1. The proposed solution is the BERT architecture which uses a deep bidirectional transformer to train models with additional context from both directions. Intuitively it makes sense why it would work, because more context means there should be more data to make more accurate predictions. The BERT architecture achieves this solution by building upon the transformer to essentially read the entire sequence of words at once rather than iteratively. This makes it bidirectional, as each prediction it makes to train itself can be made with the rest of the data at its disposal already.
What is the author's evaluation of the solution? What logic, argument, evidence, artifacts (e.g., a proof-of-concept system), or experiments are presented in support of the idea?
1. The author’s experiments section gives convincing statistics of two of BERT model’s performances on several well-respected benchmarking datasets such as GLUE, SQuAD, and SWAG. In all of these datasets, the BERT models had a higher accuracy than all of the other contemporary models.
2. The author’s ablation experiments studies section also shows proof of concept of the BERT system.
  1. When removing the pre-training tasks, the authors show that it is still possible to create a model, however this will decrease overall efficiency as well as accuracy of the program.
  2. By training two models, BERT${BASE}$, and BERT${LARGE}$, the models show continual improvement of accuracy when using larger datasets. The concept was conceptually proven before, however these models give proof of concept to the idea that continual increases in model size will lead to not only better performance on large tasks, but also small scale tasks.
What is your analysis of the identified problem, idea and evaluation? Is this a good idea? What flaws do you perceive in the work?
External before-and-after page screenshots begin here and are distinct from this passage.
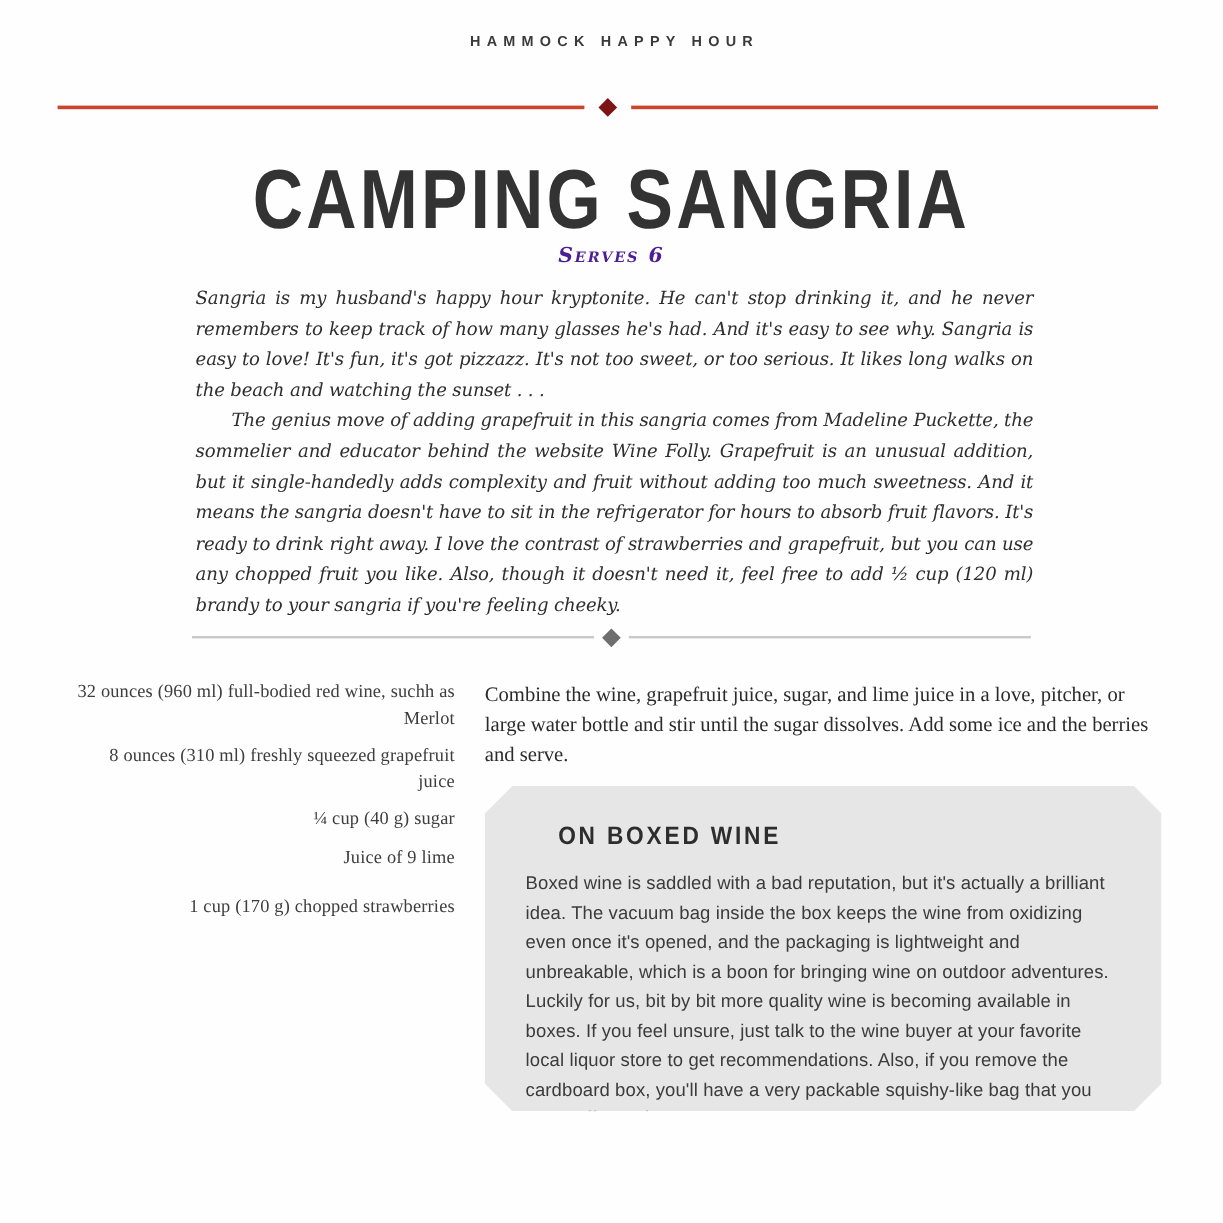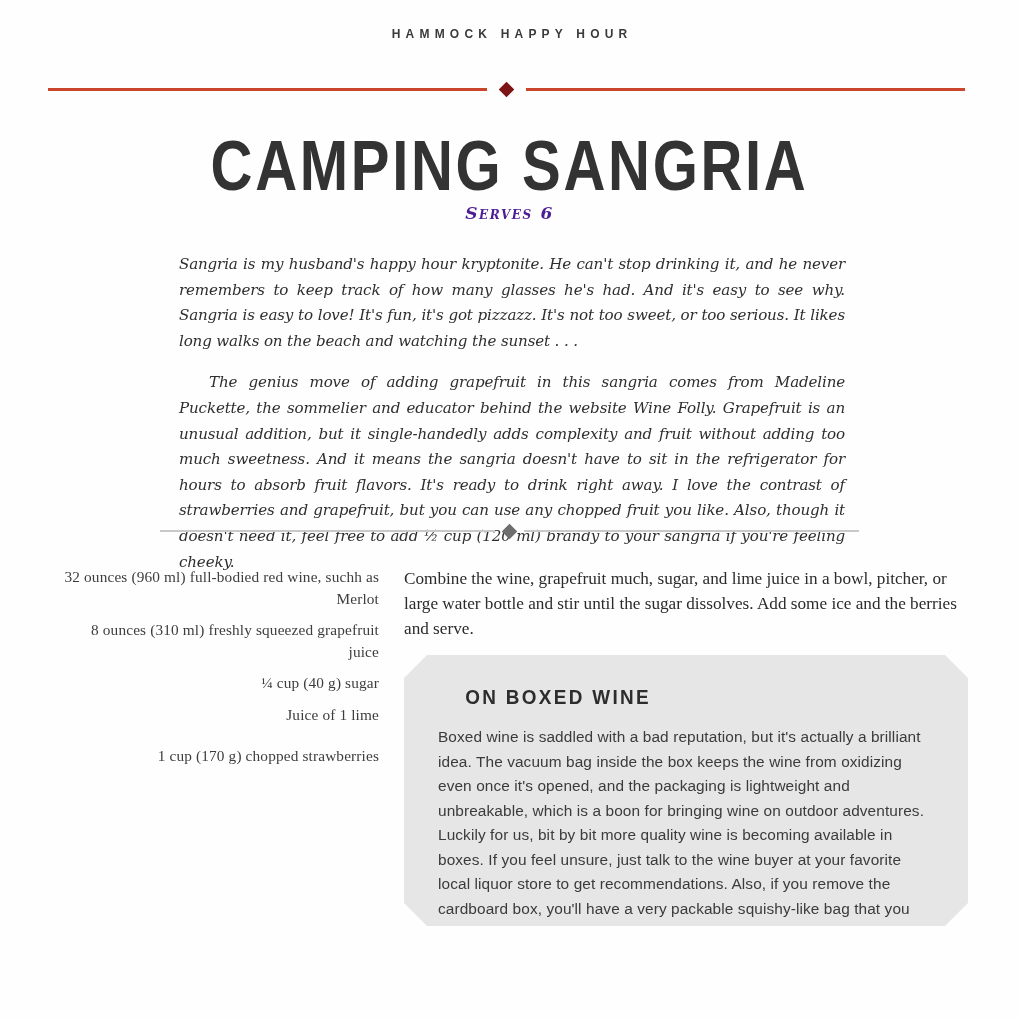"Sangria is my husband's happy" .headnote p { margin: 16px -> 0 }
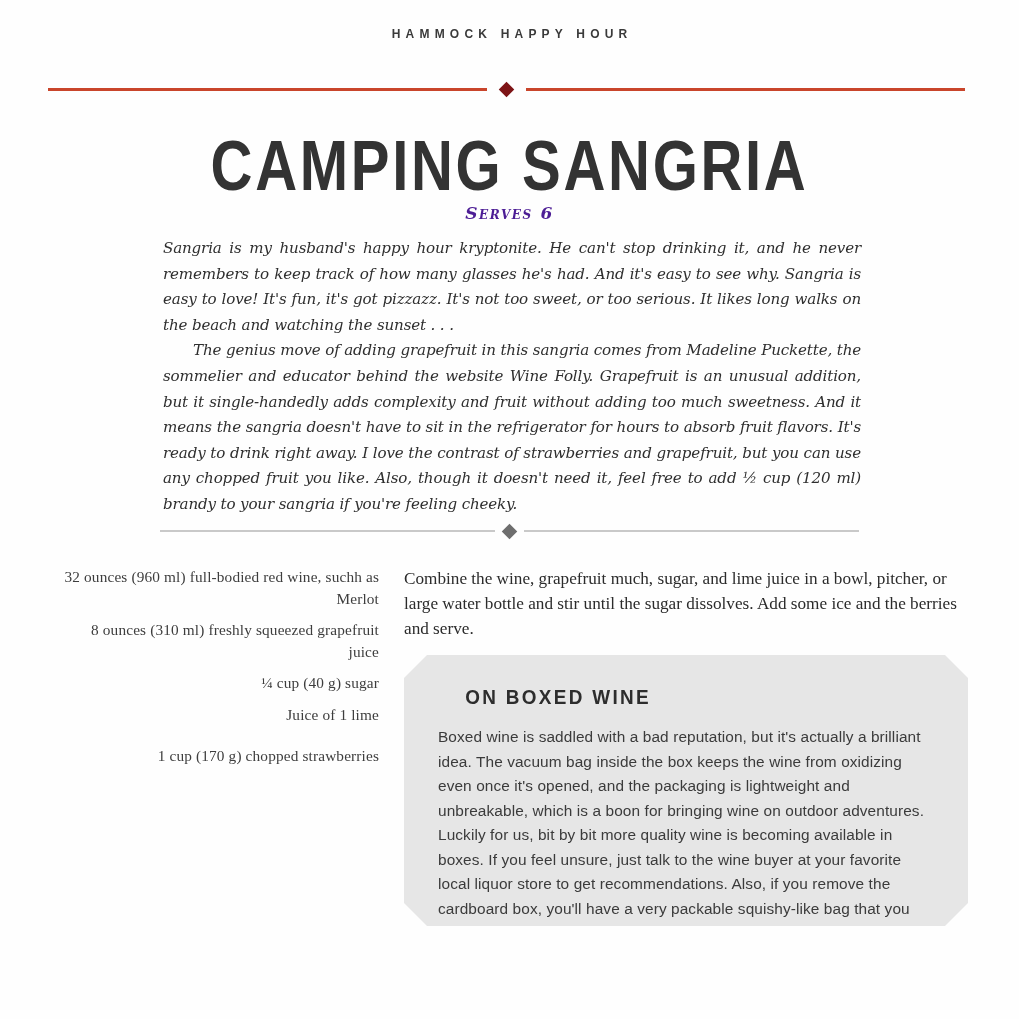"Combine the wine, grapefruit much," p { text: much, sugar, and lime juice in a bowl -> juice, sugar, and lime juice in a love }
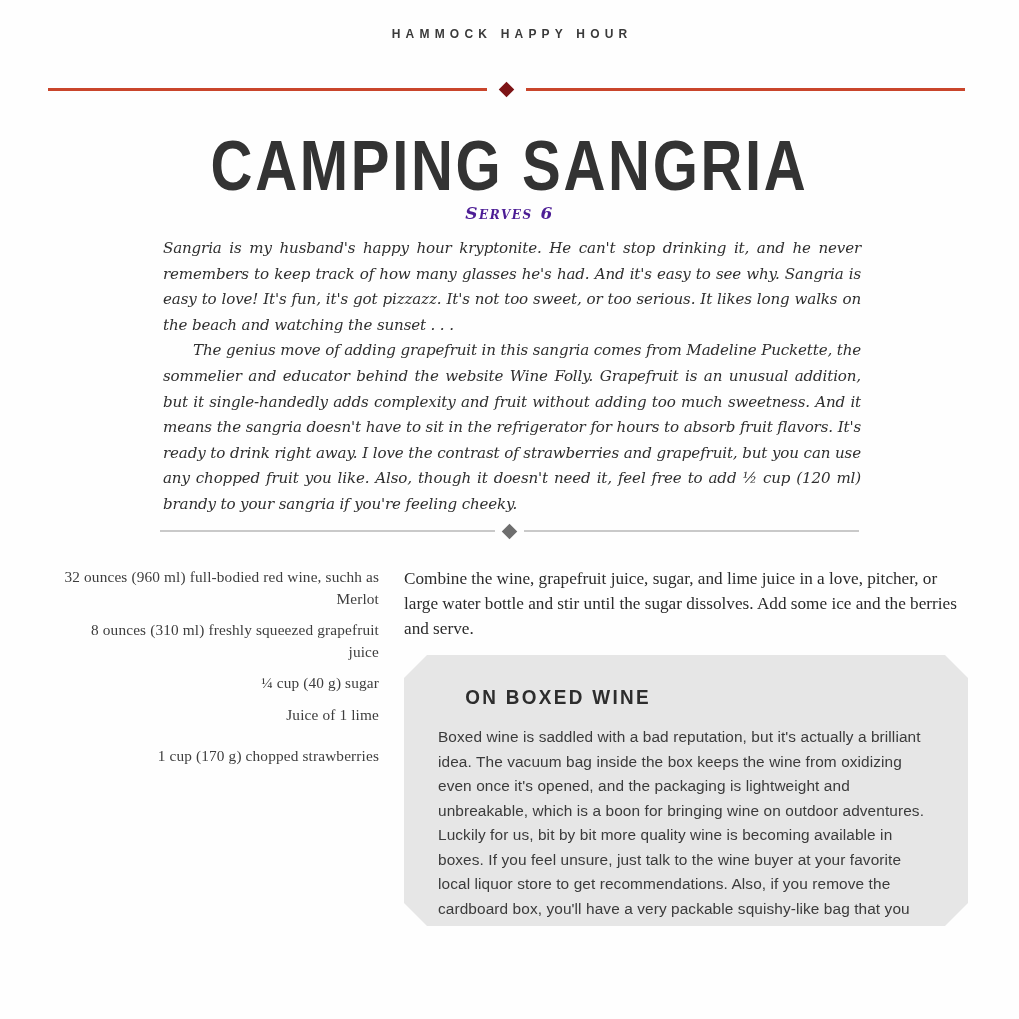"Juice of 1 lime" p.ing { text: 1 -> 9 }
What are the most interesting or controversial ideas? For work that has practical implications, ask whether this will work, who would want it, what it will take to give it to them, and when it might become a reality?
1. My analysis of the problem is that teaching machines natural language processing is a potentially incredibly useful feature for automation in the future. However, the problem persists that these architectures are still far from being used reliably for non-trivial tasks. The BERT model is an incredible leap in both accuracy, performance, and flexibility of an NLP model. However, I believe the problem of biases will still arise, especially when expanding datasets to include more niche language interactions involving marginalized communities. This worry however may be solved in the future as the authors explain that by continuously increasing the dataset of training data, small-scale accuracy improves continuously as well. Undeniably though, BERT takes a large step in the direction of this future.
2. For trivial downstream processes, I think BERT provides a great increase of value, especially for commercial uses.
What are the paper's contributions (author's and your opinion)? Ideas, methods, software, experimental results, experimental techniques...?
1. The author’s main contribution is the BERT model itself, which is based on their introduction of the bidirectional transcoder.
What are the future directions for this research (author's and hours, perhaps driven by shortcomings or other critiques)?
1. I believe that the most important future direction of this research is to continue to figure out how to better account for biases. However, the success of this transformer may also be able to be transformed to similar fields such as computer vision.
What questions are you left with? What questions would you like to raise in an open discussion of the work (review interesting and controversial points above)? What do you find difficult to understand? List as many as you can.
1. The concepts that I still find difficult to understand is the implication of the bidirectional transformer encoder. Though I now understand an abstract idea of the inner workings of it, it is still difficult for me to wrap my head around how the transformer accomplishes bidirectionality without iteration.